Vladimir Makogonov war 1927 in Moskau das erste Mal Teilnehmer am Finale der UdSSR-Meisterschaften und teilte sich dort mit Michail Botvinnik den 5. Platz. Bei den UdSSR-Meisterschaften 1929 kam er wie sein Bruder Michael bis ins Semifinale. 1931 wurde er bei der 7. UdSSR-Meisterschaft in Moskau geteilter 3.-5. 1933 gehörte er nicht zu den Finalteilnehmern. 1934 in Leningrad belegte er den geteilten 9. Platz. 1937 in Tiflis kam V. Makogonov bei den 10. UdSSR-Meisterschaften auf dem vierten Platz ins Ziel und ließ wieder zahlreiche bekannte Spieler, darunter Rauser, Bondarevsky, Kan oder Lilienthal hinter sich. 1939 in Leningrad belegt er den geteilten vierten Platz. Ein Jahr später teilt er mit Botvinnik den 6. Platz.
Der Zweite Weltkrieg hatte das Schachleben in der UdSSR zwar stark beeinträchtigt, aber nicht völlig zum Erliegen gebracht. 1942 spielten Makogonov und Flohr in Baku einen Wettkampf über 12 Partien, den Makogonov mit 7,5:4,5 für sich entschied. Beim doppelrundigen Turnier in Swerdlowsk (Jekaterinenburg), 1943, erreichte V. Makogonov hinter Botvinnik den zweiten Platz und ließ unter anderem Smyslov und Boleslavsky hinter sich. Im Finale der 13. UdSSR-Meisterschaft in Moskau 1944 wurde V. Makogonov zusammen mit Mikenas geteilter Fünfter. Nach Ende des Zweiten Weltkrieges war Makogonov einer der Spieler, die in der Sowjetmannschaft in einem Radiomatch gegen ein US-Team antrat. Er gewann sein Match gegen Abraham Kupchik mit 1,5:0,5.
Foto: Goglidze
1947 gewann dann Paul Keres, inzwischen im Zuge der Angliederung des Baltikums an das kommunistische Sowjetimperium auch Sowjetbürger, die 15. UdSSR-Meisterschaft in Leningrad. Diesmal landete Makogonov "nur" im Mittelfeld und wurde geteilter Zehnter. Er nahm noch im Sommer des gleichen Jahres an einem Trainingsturnier in Parnü teil, wo er sich allerdings auch nicht mehr gut in Szene setzten konnte und nur Elfter wurde. Keres gewann dort vor Kotov und Lilienthal. 1949 erreichte Makogonov noch das Semifinale der sowjetischen Meisterschaft, konnte sich aber nicht für das Finale qualifizieren. Zwischen 1947 und 1952 gewann er allerdings noch fünfmal den Titel des Landesmeisters von Aserbaidschan. Anfang der 1950er Jahre gab er seine aktive Karriere als Spieler auf. Gelegentlich findet man seinen Namen aber noch in den Turnierlisten. Seine letzten Turnierpartien spielte er 1975.
Der Statistiker Jeff Sonas sieht Vladimir Makogonov in seiner nachträglichen Berechnung der Spielstärke von historischen Spielern als einen der besten Spieler der 1940er Jahre, mit der besten Elozahl von 2735 im Jahr 1945 und dem 5. Platz in der Weltrangliste, hinter Botvinnik, Aljechin, Keres und Najdorf.

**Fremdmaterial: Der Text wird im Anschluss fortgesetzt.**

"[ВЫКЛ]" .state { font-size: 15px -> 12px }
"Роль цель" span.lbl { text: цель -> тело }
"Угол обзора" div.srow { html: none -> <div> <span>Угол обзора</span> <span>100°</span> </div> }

Die FIDE verlieh ihm nur den Titel eines Großmeisters. Später vergab sie noch den Titel eines Ehrengroßmeisters an Makogonov.
Nach Beendigung seiner Laufbahn als Spieler erlangte Makogonov in der UdSSR als Trainer hohes Ansehen. Er war der erste Sekundant von Vassily Smyslov bei dessen Vorbereitung auf den WM-Kampf 1957 gegen Botvinnik. Später arbeitetet er unter anderem mit Vladimir Bagirov. Nachdem Botvinnik das große Talent von Kasparov erkannt hatte, empfahl er Makogonov als Trainer. Heute wird Makogonov als Begründer der aserischen Schachschule angesehen.
Vladimir Makogonov pflegte einen sehr gesunden positionellen Stil. Neben den erwähnten Eröffnungsvarianten, war er auch maßgeblich an der Entwicklung der Tartakower-Variante im Abgelehnten Damengambit beteiligt. In Russland heißt diese Variante Tartakower–Makogonov–Bondarevsky-System. Vladimir Makogonov starb am 2. Januar 1993, im Alter von 88 Jahren.